Task to complete:
Keep to one stretch of the data below, the lines from the one with "[300,337,486,354] (Delonghi) тип" up to and including the one with "[23,222,920,295] FedRAMP Cybersecurity", and return that stretch exactly.

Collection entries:
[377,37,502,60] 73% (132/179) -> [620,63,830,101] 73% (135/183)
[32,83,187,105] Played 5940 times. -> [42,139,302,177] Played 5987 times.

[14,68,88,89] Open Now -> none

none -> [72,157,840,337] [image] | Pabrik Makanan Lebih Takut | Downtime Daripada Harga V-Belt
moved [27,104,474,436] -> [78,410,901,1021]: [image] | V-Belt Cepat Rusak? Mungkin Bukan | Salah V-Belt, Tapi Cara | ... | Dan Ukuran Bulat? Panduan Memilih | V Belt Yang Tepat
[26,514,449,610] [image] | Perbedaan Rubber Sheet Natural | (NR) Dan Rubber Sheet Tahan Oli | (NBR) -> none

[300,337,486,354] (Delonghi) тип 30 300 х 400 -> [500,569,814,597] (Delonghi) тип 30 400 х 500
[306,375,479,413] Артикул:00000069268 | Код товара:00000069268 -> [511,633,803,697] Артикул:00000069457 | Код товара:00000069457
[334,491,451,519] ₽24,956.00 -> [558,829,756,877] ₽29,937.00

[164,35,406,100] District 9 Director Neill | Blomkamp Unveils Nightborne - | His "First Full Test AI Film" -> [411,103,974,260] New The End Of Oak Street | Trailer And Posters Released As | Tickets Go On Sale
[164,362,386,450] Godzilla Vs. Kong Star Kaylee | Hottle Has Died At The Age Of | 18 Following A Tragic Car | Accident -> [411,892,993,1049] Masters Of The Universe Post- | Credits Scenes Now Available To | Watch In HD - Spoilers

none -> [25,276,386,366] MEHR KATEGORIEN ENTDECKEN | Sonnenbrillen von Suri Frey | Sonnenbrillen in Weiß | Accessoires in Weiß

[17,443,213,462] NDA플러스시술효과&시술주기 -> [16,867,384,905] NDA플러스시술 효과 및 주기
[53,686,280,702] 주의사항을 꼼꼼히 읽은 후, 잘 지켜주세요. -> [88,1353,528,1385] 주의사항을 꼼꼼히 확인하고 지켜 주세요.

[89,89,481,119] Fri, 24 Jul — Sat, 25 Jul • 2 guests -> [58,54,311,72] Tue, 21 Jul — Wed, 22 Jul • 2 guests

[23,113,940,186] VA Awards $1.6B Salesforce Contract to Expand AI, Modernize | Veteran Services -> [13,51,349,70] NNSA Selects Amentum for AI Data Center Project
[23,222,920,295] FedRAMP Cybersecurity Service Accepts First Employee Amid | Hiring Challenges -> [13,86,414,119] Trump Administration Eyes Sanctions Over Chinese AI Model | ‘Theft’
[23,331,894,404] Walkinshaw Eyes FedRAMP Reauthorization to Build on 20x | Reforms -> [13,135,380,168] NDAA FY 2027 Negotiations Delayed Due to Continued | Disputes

The completed task:
[300,337,486,354] (Delonghi) тип 30 300 х 400 -> [500,569,814,597] (Delonghi) тип 30 400 х 500
[306,375,479,413] Артикул:00000069268 | Код товара:00000069268 -> [511,633,803,697] Артикул:00000069457 | Код товара:00000069457
[334,491,451,519] ₽24,956.00 -> [558,829,756,877] ₽29,937.00

[164,35,406,100] District 9 Director Neill | Blomkamp Unveils Nightborne - | His "First Full Test AI Film" -> [411,103,974,260] New The End Of Oak Street | Trailer And Posters Released As | Tickets Go On Sale
[164,362,386,450] Godzilla Vs. Kong Star Kaylee | Hottle Has Died At The Age Of | 18 Following A Tragic Car | Accident -> [411,892,993,1049] Masters Of The Universe Post- | Credits Scenes Now Available To | Watch In HD - Spoilers

none -> [25,276,386,366] MEHR KATEGORIEN ENTDECKEN | Sonnenbrillen von Suri Frey | Sonnenbrillen in Weiß | Accessoires in Weiß

[17,443,213,462] NDA플러스시술효과&시술주기 -> [16,867,384,905] NDA플러스시술 효과 및 주기
[53,686,280,702] 주의사항을 꼼꼼히 읽은 후, 잘 지켜주세요. -> [88,1353,528,1385] 주의사항을 꼼꼼히 확인하고 지켜 주세요.

[89,89,481,119] Fri, 24 Jul — Sat, 25 Jul • 2 guests -> [58,54,311,72] Tue, 21 Jul — Wed, 22 Jul • 2 guests

[23,113,940,186] VA Awards $1.6B Salesforce Contract to Expand AI, Modernize | Veteran Services -> [13,51,349,70] NNSA Selects Amentum for AI Data Center Project
[23,222,920,295] FedRAMP Cybersecurity Service Accepts First Employee Amid | Hiring Challenges -> [13,86,414,119] Trump Administration Eyes Sanctions Over Chinese AI Model | ‘Theft’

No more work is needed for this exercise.